For people who haven't been effected by grief, dealing with the pain, isolation, embarassment, regret, and devastation of a loss can be unfathomable.
I've been in situations where I found others' actions and words, especially in the workplace, to be almost cavalier about someone's experience of loss.
Think about this... case manager coming into work and hasn't had her morning coffee and is rushing to an 8 am meeting... Someone rushes by and says, "Hey, David died last night. . . took a turn for the worst and was dead before dawn. Oh, and Sue brought doughnuts in... their at Anita's desk."
This case manager had worked with David for 9 months, having weekly visits where, as he became sicker and sicker, opened his life and heart to her. She's supported him through doctor's visits, fighting insurance companies, and often sat down for a cup of coffee while coloring with his kids. She was present and engaged, wanting to know about David and his family's experiences. She was there during crying days and celebrating days.
Now, this case manager hasn't had time to put down her brief case and stands silently, not realizing that the coffee was scalding her hand. She's shocked awake and numbed at the same time.
When a death occurs in the workplace, the "facts" spread like wildfire in the undercurrents of office life, weaving in and out of cubicles. If their lucky, someone sends out a memo as soon as possible to get everyone on the same page or holds a meeting, giving space for people to react and be supported.
But sometimes management begrudgingly takes on the responsibility of informing everyone before speaking to the bereaved person.
In an ill-worded statement, everyone was told that "Ben's wife went in to premature labor and after hours, she miscarried." The news of the "blessed event", the upcoming anticipated birth, had already been publicized in a memo.
Another memo is sent out not too long after and it reads, "We are excited to hear that Ben and his wife Georgia are expecting their first child. The baby is due in about 6 months." To Ben and his wife, that first pregnancy was their first child; it was their unborn child.
The new baby is now considered high-risk. Stories fly around. Someone uncomfortably explains in a board report why Ben has been away from work for so long. It emphasized is that a second funeral had taken place four days ago, almost 14 months from the date the first baby was due, and it is unclear why Ben isn't back to work, placing undue burden on the rest of staff.
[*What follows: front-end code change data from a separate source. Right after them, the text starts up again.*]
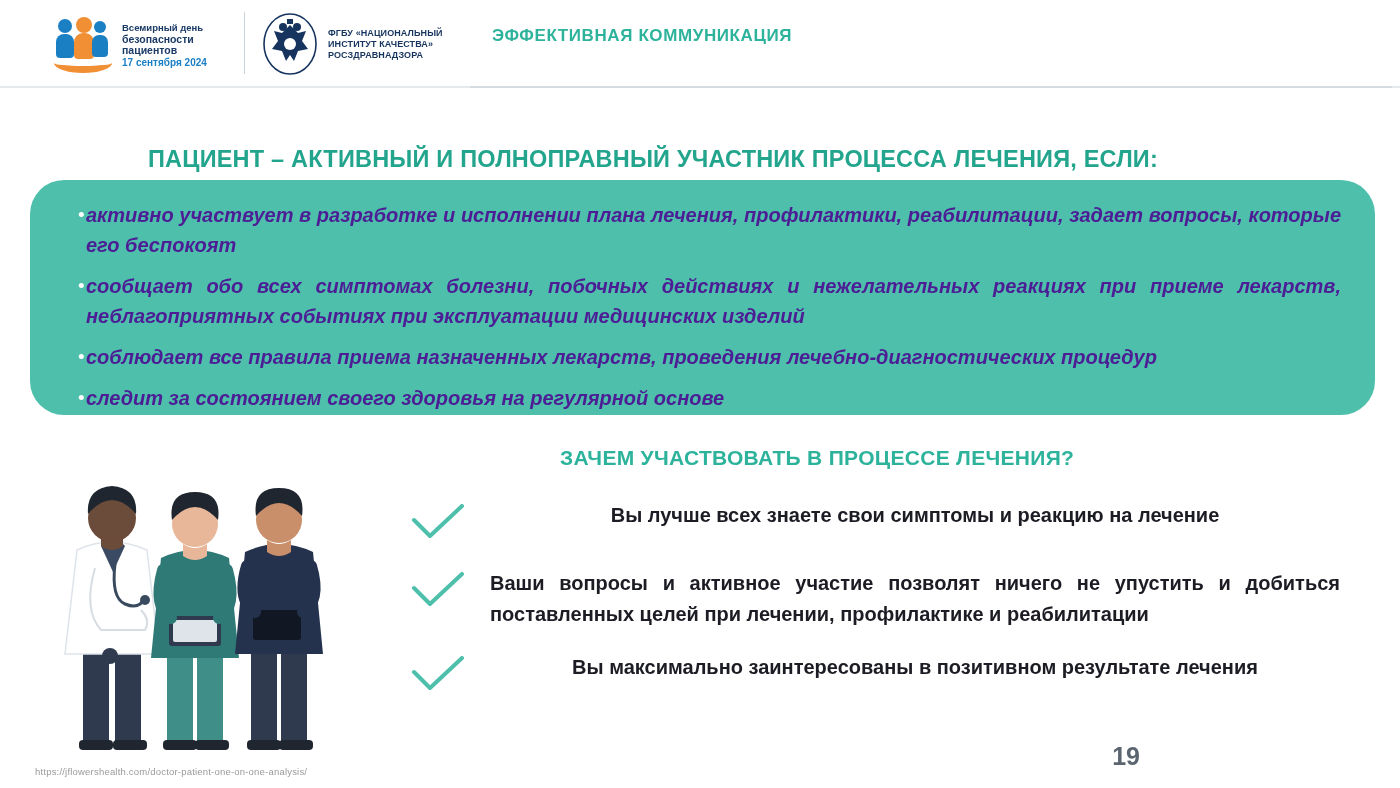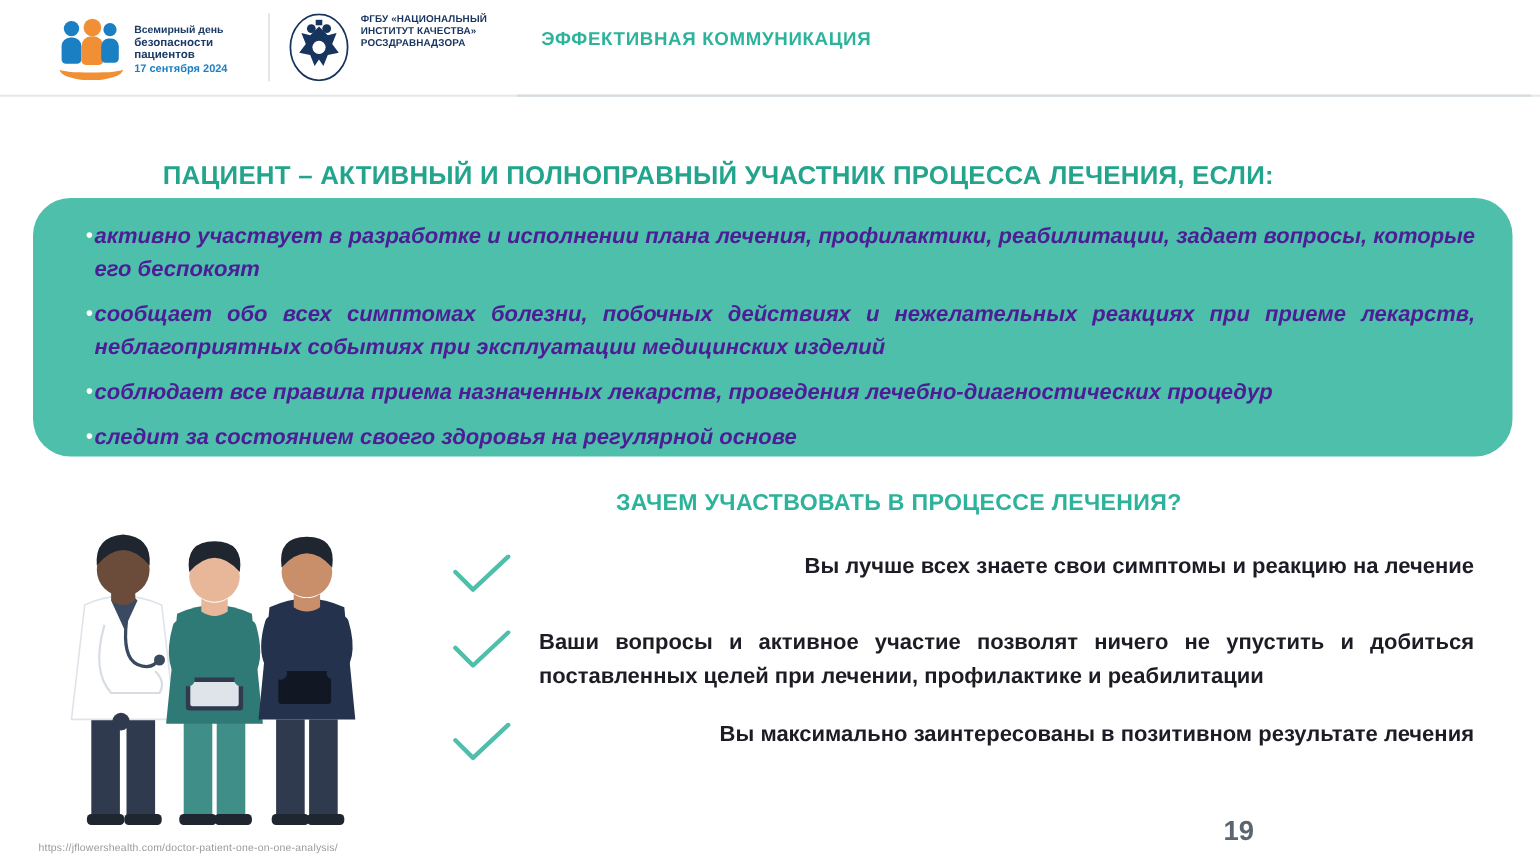--- a/index.html
+++ b/index.html
@@ -76,6 +76,7 @@
     top: 12px;
     height: 64px;
     display: flex;
+    align-items: center;
     gap: 10px;
   }
   .rzn-emblem {

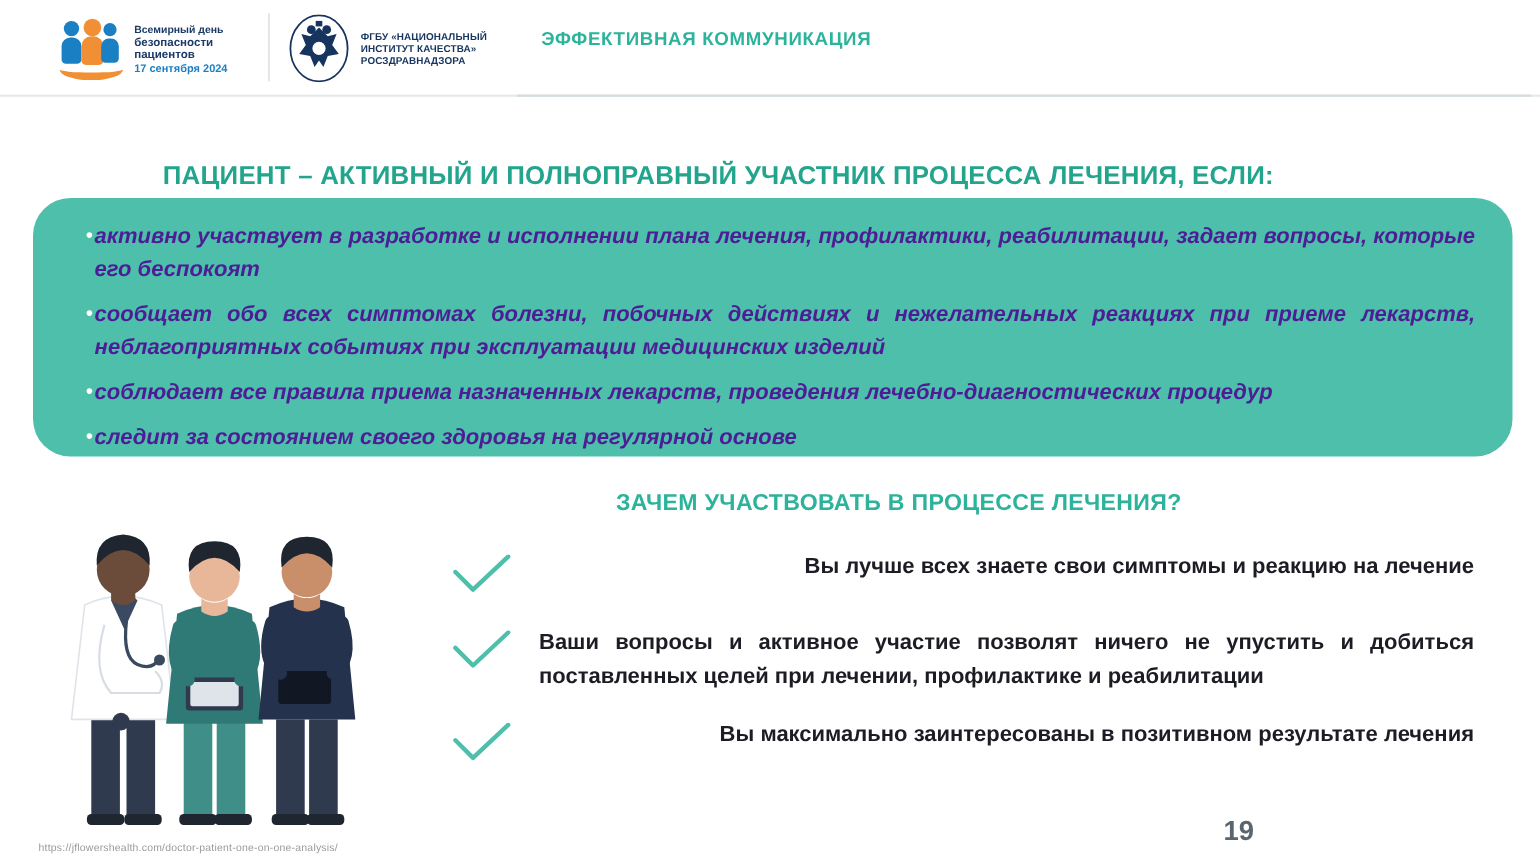--- a/index.html
+++ b/index.html
@@ -182,7 +182,7 @@
     color: #1c1c24;
     text-align: justify;
   }
-  .check-text.nojust { text-align: right; }
+  .check-text.nojust { text-align: center; }
 
   
   .illustration {

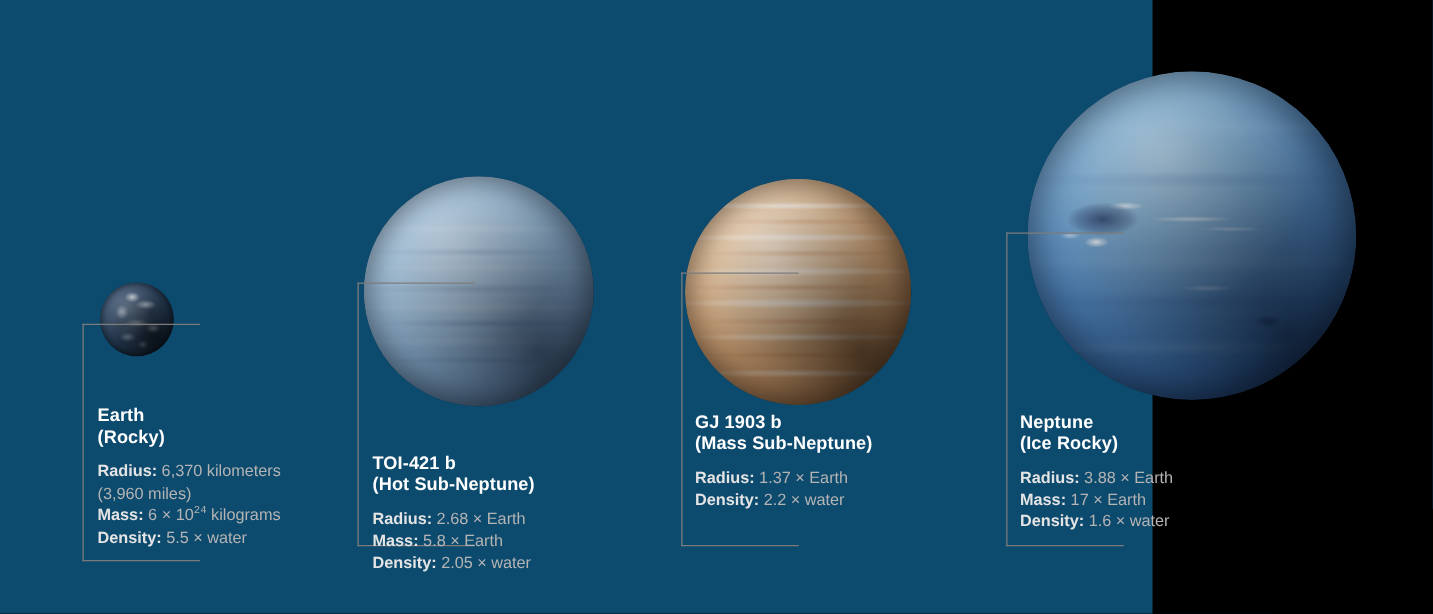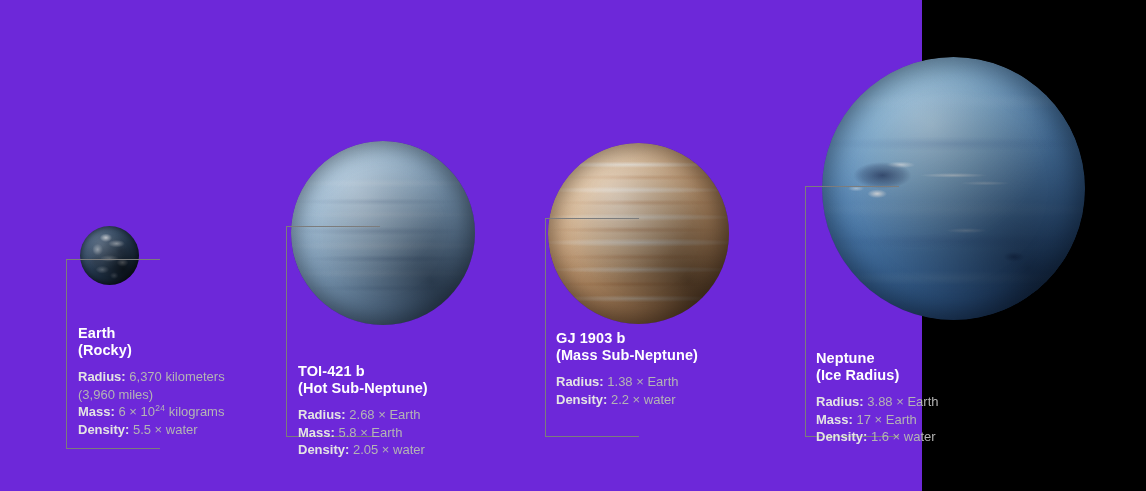--- a/index.html
+++ b/index.html
@@ -23,7 +23,7 @@
     left: 0; top: 0;
     width: 922px;
     height: 491px;
-    background: #6d28d9;
+    background: #0c4a6e;
   }
 
   

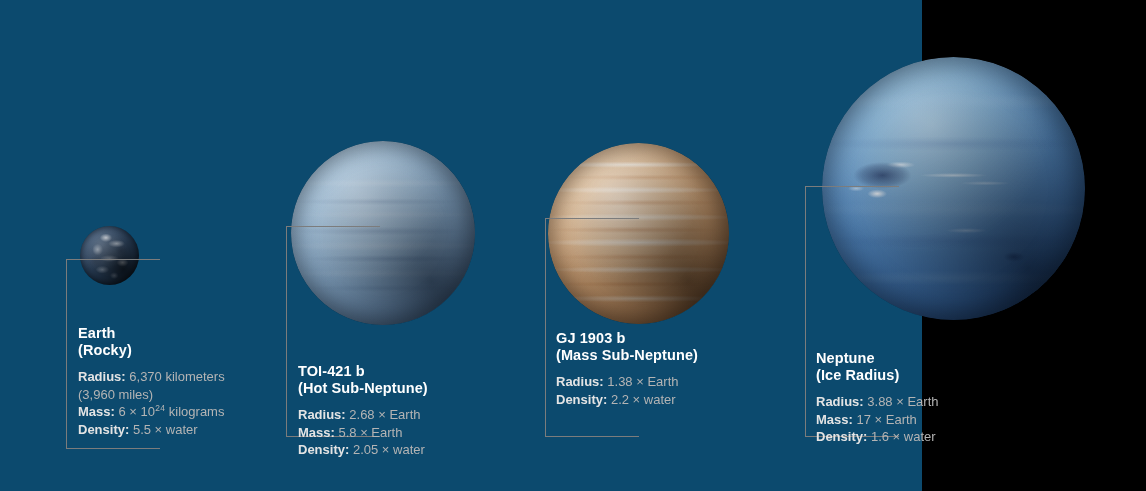--- a/index.html
+++ b/index.html
@@ -296,7 +296,7 @@
 
   <div class="bracket" style="left:805px; top:186px; width:94px; height:251px;"></div>
 
-  <div class="label-block" style="left:816px; top:330px;margin-top:20px;">
+  <div class="label-block" style="left:816px; top:330px;">
     <div class="label-title">Neptune</div>
     <div class="label-title">(Ice Radius)</div>
     <div class="label-stats">

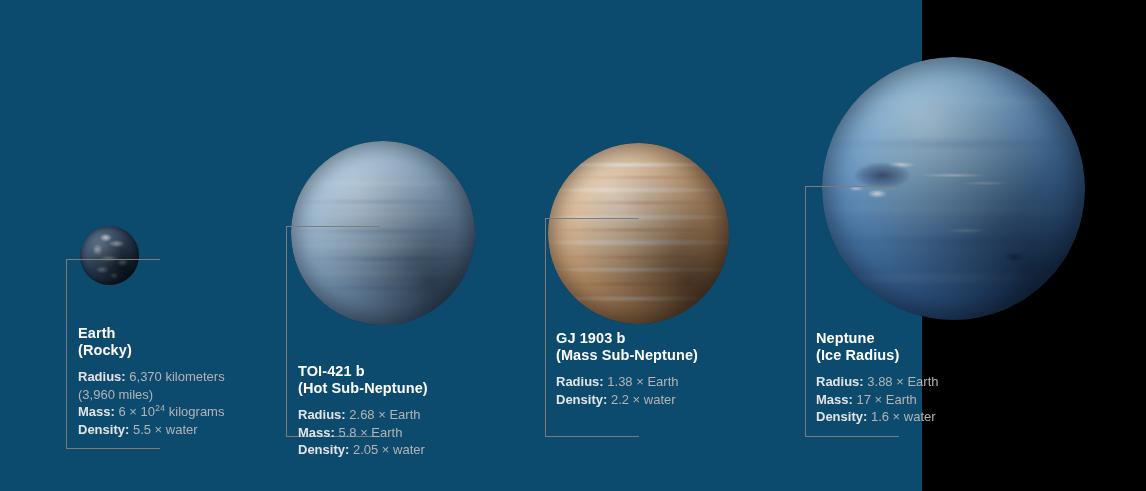--- a/index.html
+++ b/index.html
@@ -298,7 +298,7 @@
 
   <div class="label-block" style="left:816px; top:330px;">
     <div class="label-title">Neptune</div>
-    <div class="label-title">(Ice Radius)</div>
+    <div class="label-title">(Ice Rocky)</div>
     <div class="label-stats">
       <div class="stat-row">
         <span class="stat-key">Radius:</span>

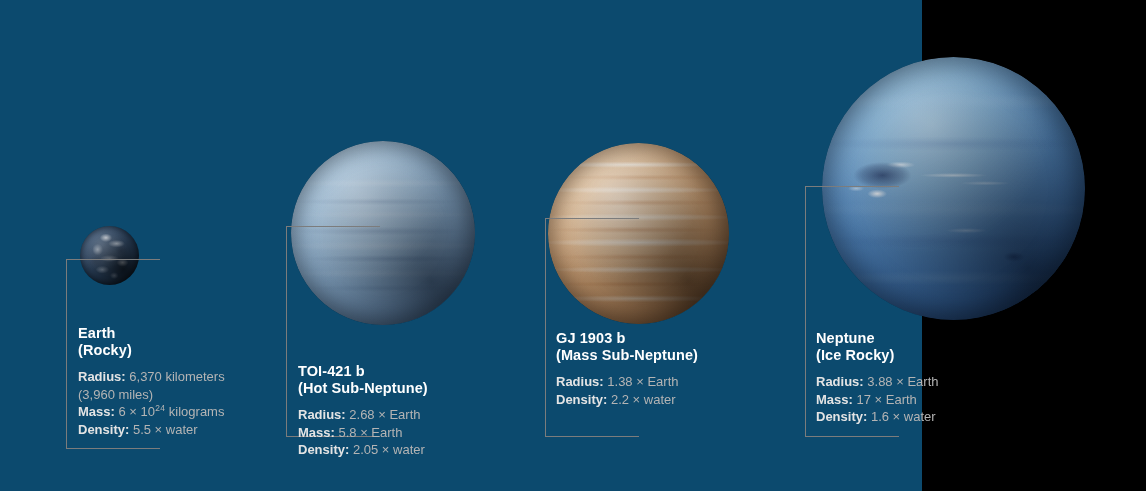--- a/index.html
+++ b/index.html
@@ -279,7 +279,7 @@
     <div class="label-stats">
       <div class="stat-row">
         <span class="stat-key">Radius:</span>
-        <span>1.38 × Earth</span>
+        <span>1.37 × Earth</span>
       </div>
       <div class="stat-row">
         <span class="stat-key">Density:</span>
Sounds like fiction to some of you, I'm sure. Who could be so blaze about a client's death or an employees loss? It's harder to grasp that these events have occurred in two different organizations whose missions are to care compassionately for people at the end of life.
It seems rather mindless that staff can be compassionate to clients, deliver bad news professionally to families but not to or about a colleague. It seems ridiculous to think that an employee's loss can be trivialized or that an employee might actually care and be effected by the loss of a client.
We can easily take for granted that it's understood that someone might want to ask an employee what needs the family has after a loss or ask if an employee can take time away from a staffing to allow the reality of her client's death to sink in. We can exclaim to be the experts in the field and yet somehow that "expertise" gets lost when it is one of our own.
Can we truly help churches, businesses, and other medical professionals understand how to support bereft people when we can't support the person we park next to every day?
It might be worth a look to see if training needs to start where we live 8 hours a day before we go out and sell what we can't buy.